At the most basic level, the job of a program is to process some input data and produce results.

 
                  _______
+------+         /       \         +---------+
| Data | -----> < Program > -----> | Results |
+------+         \_______/         +---------+

The "program" in the figure can be either a compiled program(75) (such as ls), or it may be interpreted. In the latter case, a machine-executable program such as awk reads your program, and then uses the instructions in your program to process the data.

When you write a program, it usually consists of the following, very basic set of steps:

 
                              ______
+----------------+           / More \  No       +----------+
| Initialization | -------> <  Data  > -------> | Clean Up |
+----------------+    ^      \   ?  /           +----------+
                      |       +--+-+
                      |          | Yes
                      |          |
                      |          V
                      |     +---------+
                      +-----+ Process |
                            +---------+
Initialization

These are the things you do before actually starting to process data, such as checking arguments, initializing any data you need to work with, and so on. This step corresponds to awk's BEGIN rule (see section The BEGIN and END Special Patterns).

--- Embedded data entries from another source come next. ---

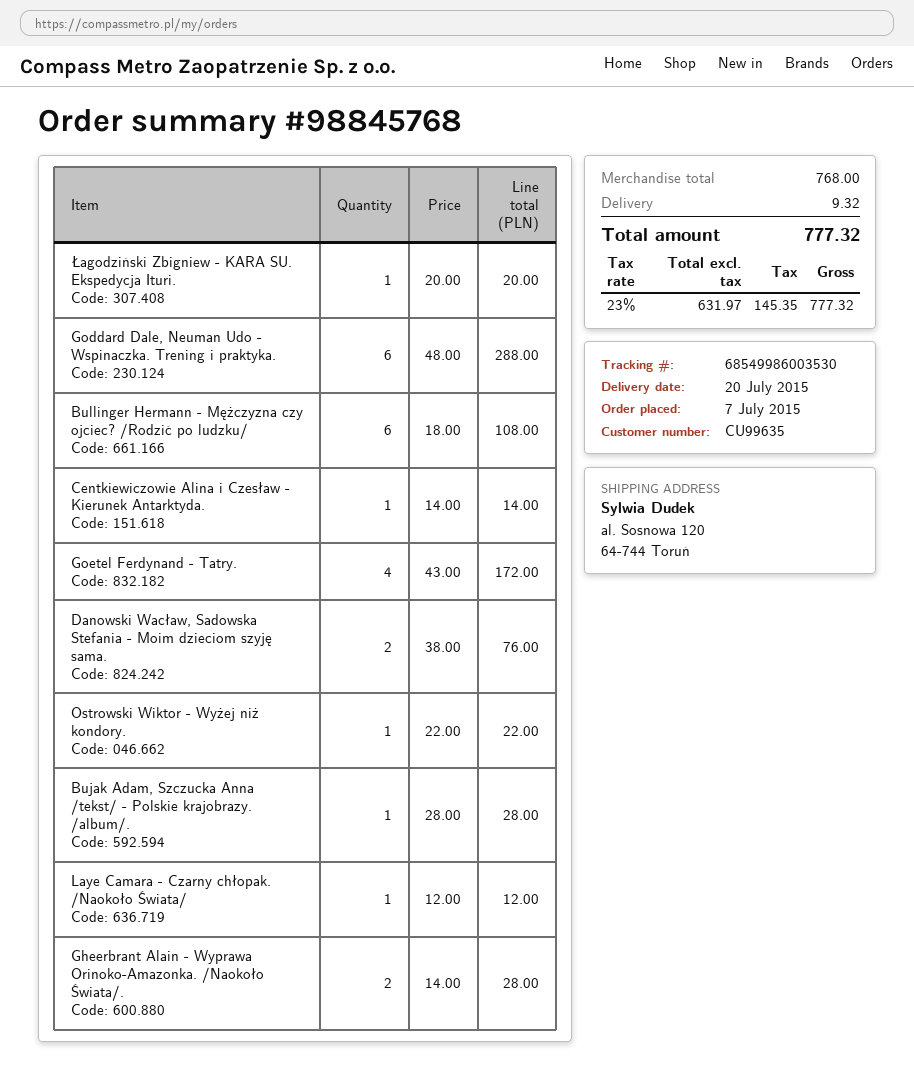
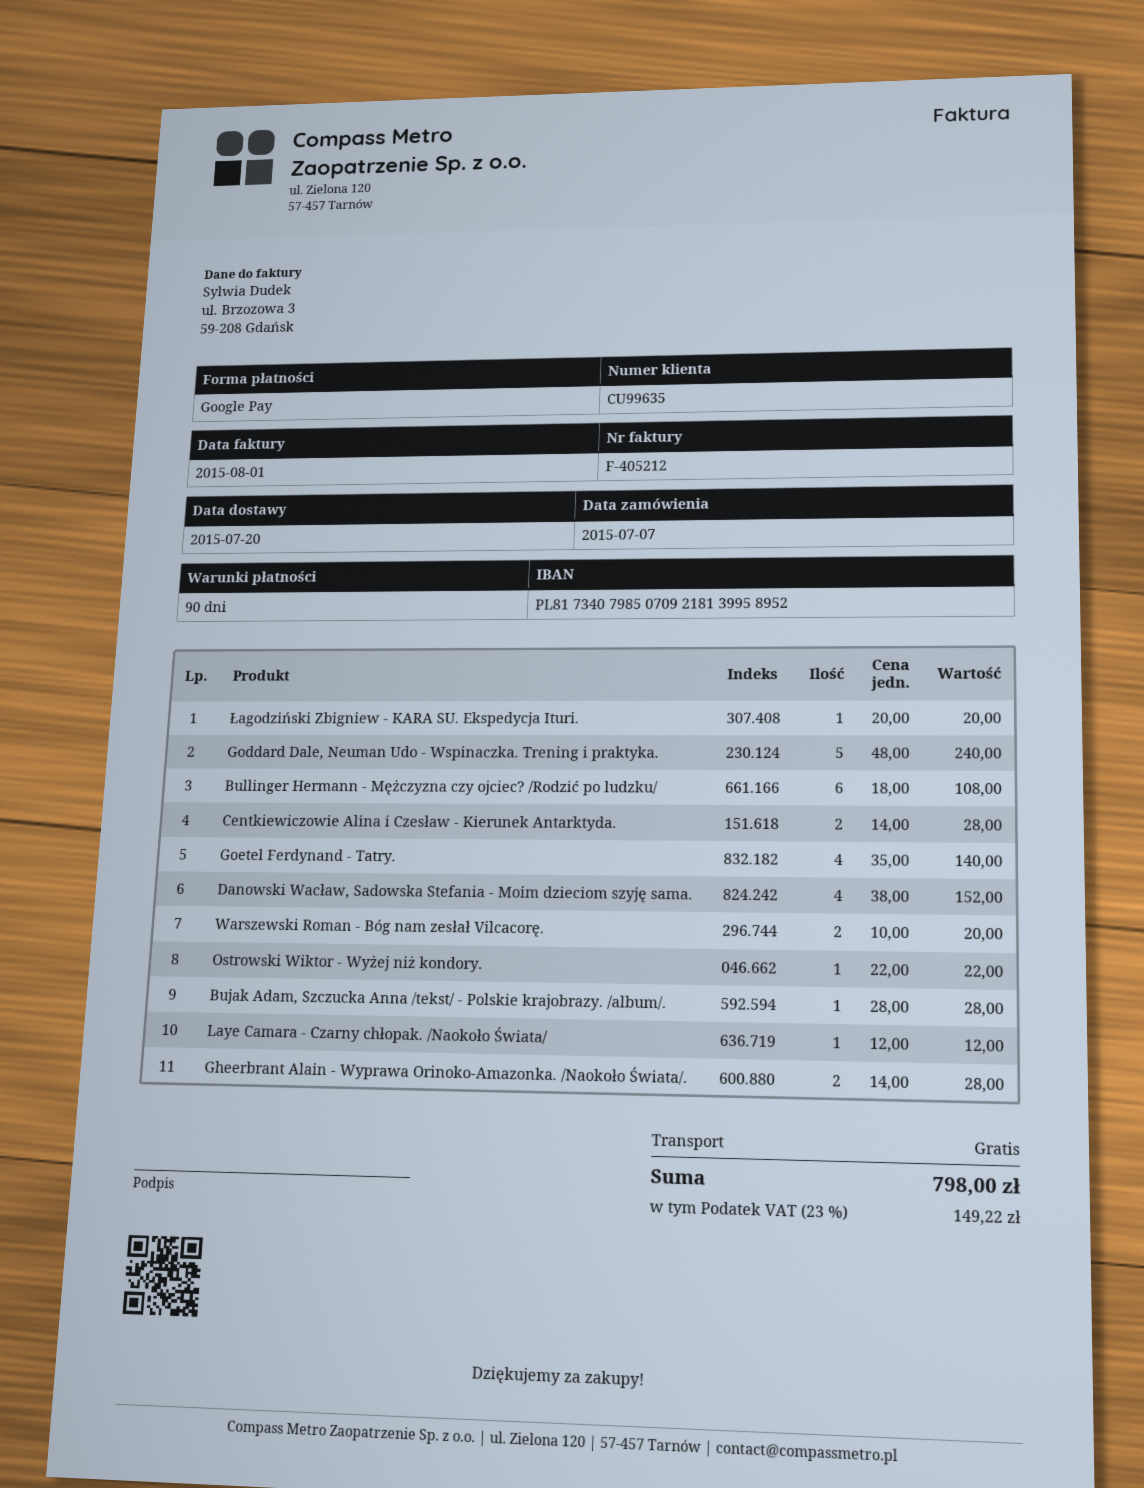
Goddard Dale, Neuman Udo - Wspinaczka. Trening i praktyka.: 6 x 48.00 = 288.00 -> 5 x 48.00 = 240.00
Centkiewiczowie Alina i Czesław - Kierunek Antarktyda.: 1 x 14.00 = 14.00 -> 2 x 14.00 = 28.00
Goetel Ferdynand - Tatry.: 4 x 43.00 = 172.00 -> 4 x 35.00 = 140.00
Danowski Wacław, Sadowska Stefania - Moim dzieciom szyję sama.: 2 x 38.00 = 76.00 -> 4 x 38.00 = 152.00
Warszewski Roman - Bóg nam zesłał Vilcacorę.: none -> 2 x 10.00 = 20.00
shipping: 9.32 -> 0.00
tax: 23% = 145.35 -> 23% = 149.22
total: 777.32 -> 798.00

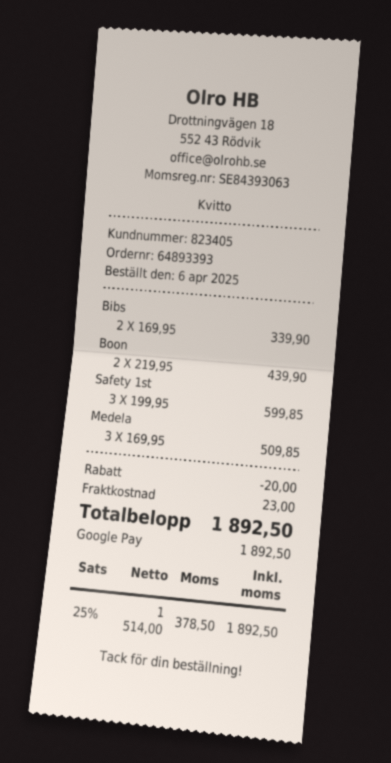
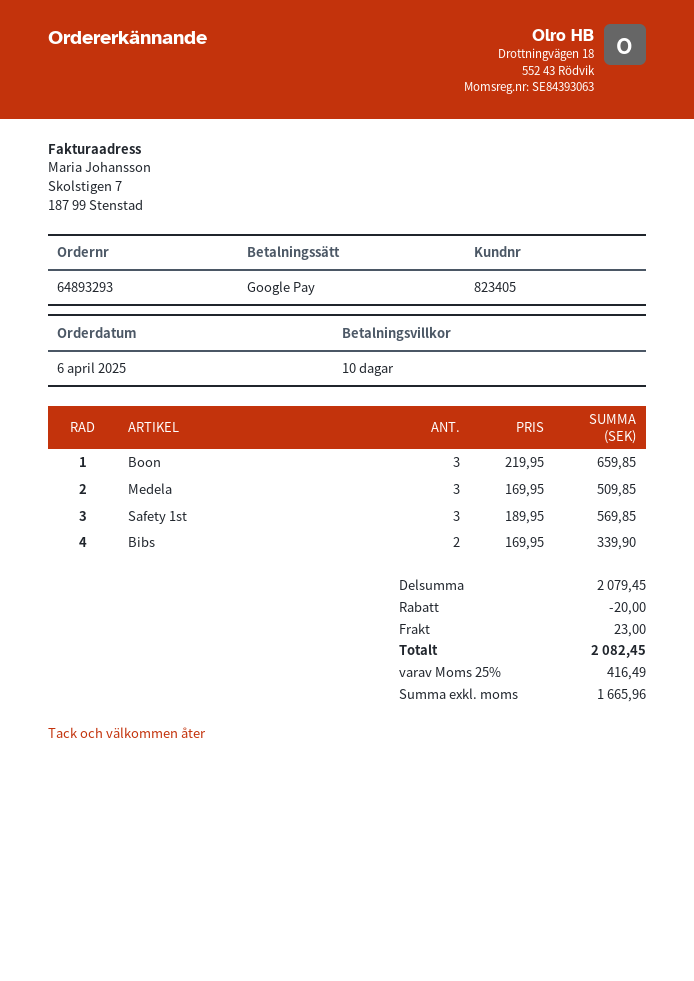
order number: 64893393 -> 64893293
Boon: 2 x 219.95 = 439.90 -> 3 x 219.95 = 659.85
Safety 1st: 3 x 199.95 = 599.85 -> 3 x 189.95 = 569.85
net: 1514.00 -> 1665.96
tax: 25% = 378.50 -> 25% = 416.49
total: 1892.50 -> 2082.45

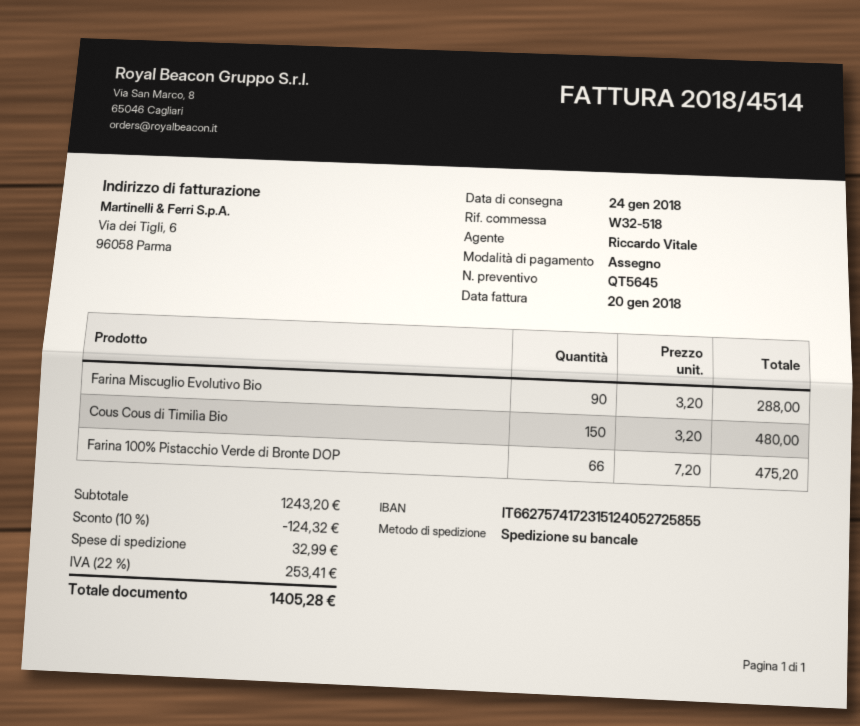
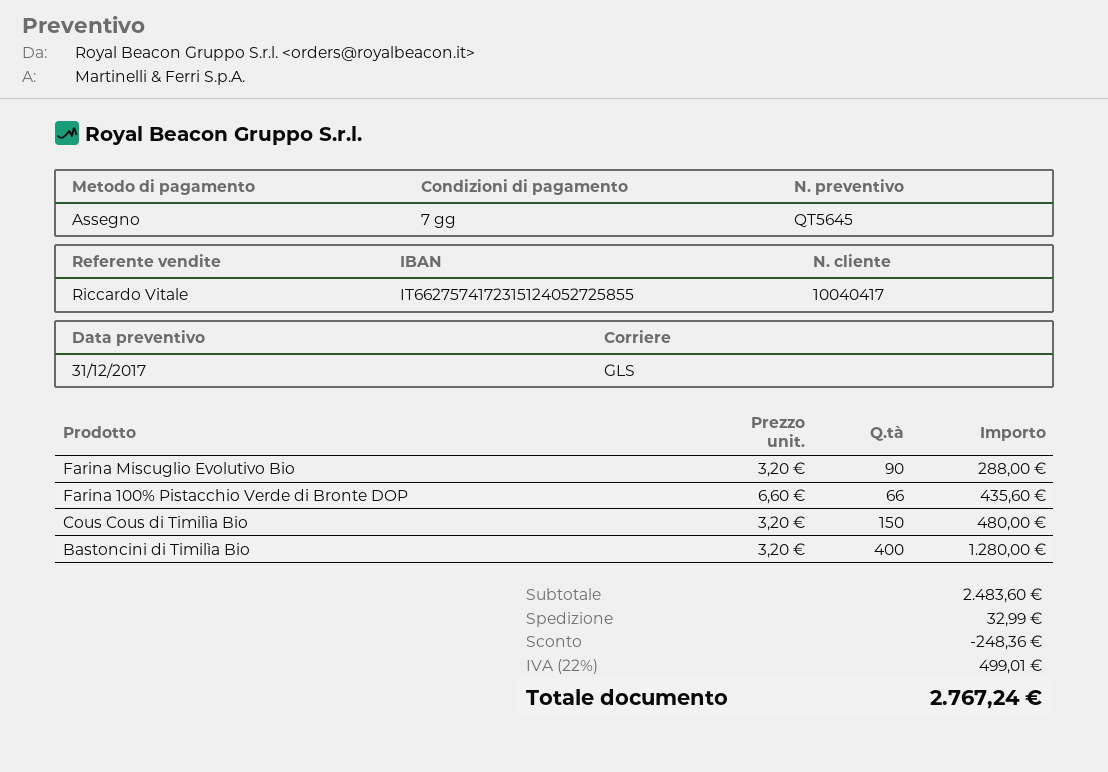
shipping method: pallet freight -> GLS
Farina 100% Pistacchio Verde di Bronte DOP: 66 x 7.20 = 475.20 -> 66 x 6.60 = 435.60
Bastoncini di Timilìa Bio: none -> 400 x 3.20 = 1280.00
subtotal: 1243.20 -> 2483.60
discount: 124.32 -> 248.36
tax: 22% = 253.41 -> 22% = 499.01
total: 1405.28 -> 2767.24

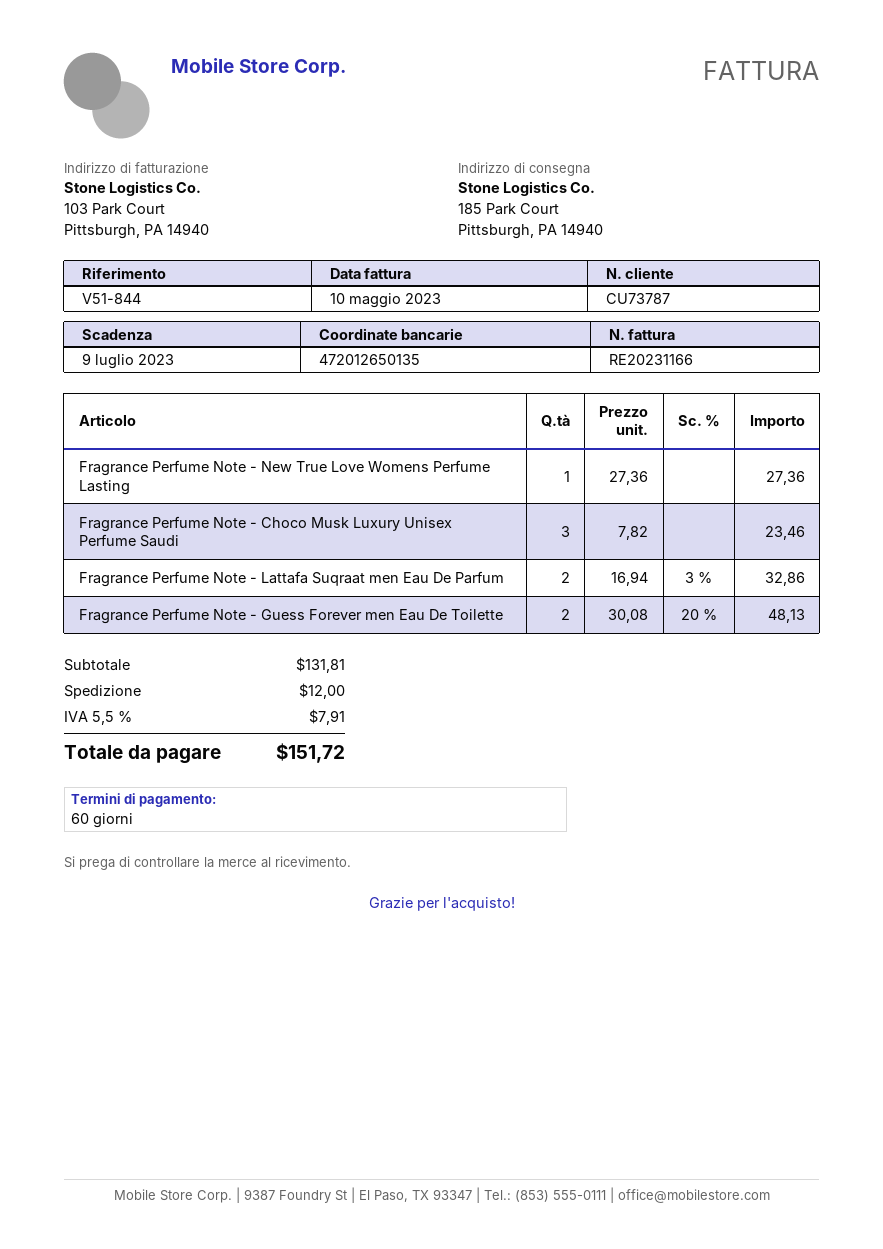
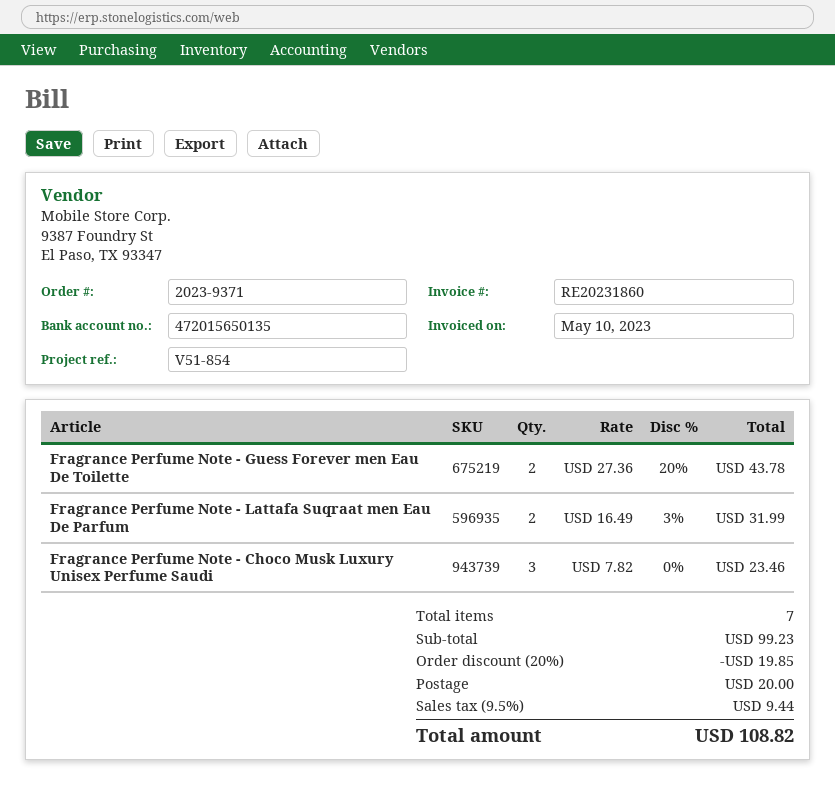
invoice number: RE20231166 -> RE20231860
reference: V51-844 -> V51-854
bank account: 472012650135 -> 472015650135
Fragrance Perfume Note - New True Love Womens Perfume Lasting: 1 x 27.36 = 27.36 -> none
Fragrance Perfume Note - Lattafa Suqraat men Eau De Parfum: 2 x 16.94 - 3% = 32.86 -> 2 x 16.49 - 3% = 31.99
Fragrance Perfume Note - Guess Forever men Eau De Toilette: 2 x 30.08 - 20% = 48.13 -> 2 x 27.36 - 20% = 43.78
subtotal: 131.81 -> 99.23
discount: none -> 20% = 19.85
shipping: 12.00 -> 20.00
tax: 5.5% = 7.91 -> 9.5% = 9.44
total: 151.72 -> 108.82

If you were baking a cake, this might consist of laying out all the mixing bowls and the baking pan, and making sure you have all the ingredients that you need.

Processing

This is where the actual work is done. Your program reads data, one logical chunk at a time, and processes it as appropriate.

In most programming languages, you have to manually manage the reading of data, checking to see if there is more each time you read a chunk. awk's pattern-action paradigm (see section Getting Started with awk) handles the mechanics of this for you.

In baking a cake, the processing corresponds to the actual labor: breaking eggs, mixing the flour, water, and other ingredients, and then putting the cake into the oven.

Clean Up

Once you've processed all the data, you may have things you need to do before exiting. This step corresponds to awk's END rule (see section The BEGIN and END Special Patterns).

After the cake comes out of the oven, you still have to wrap it in plastic wrap to keep anyone from tasting it, as well as wash the mixing bowls and utensils.

An algorithm is a detailed set of instructions necessary to accomplish a task, or process data. It is much the same as a recipe for baking a cake. Programs implement algorithms. Often, it is up to you to design the algorithm and implement it, simultaneously.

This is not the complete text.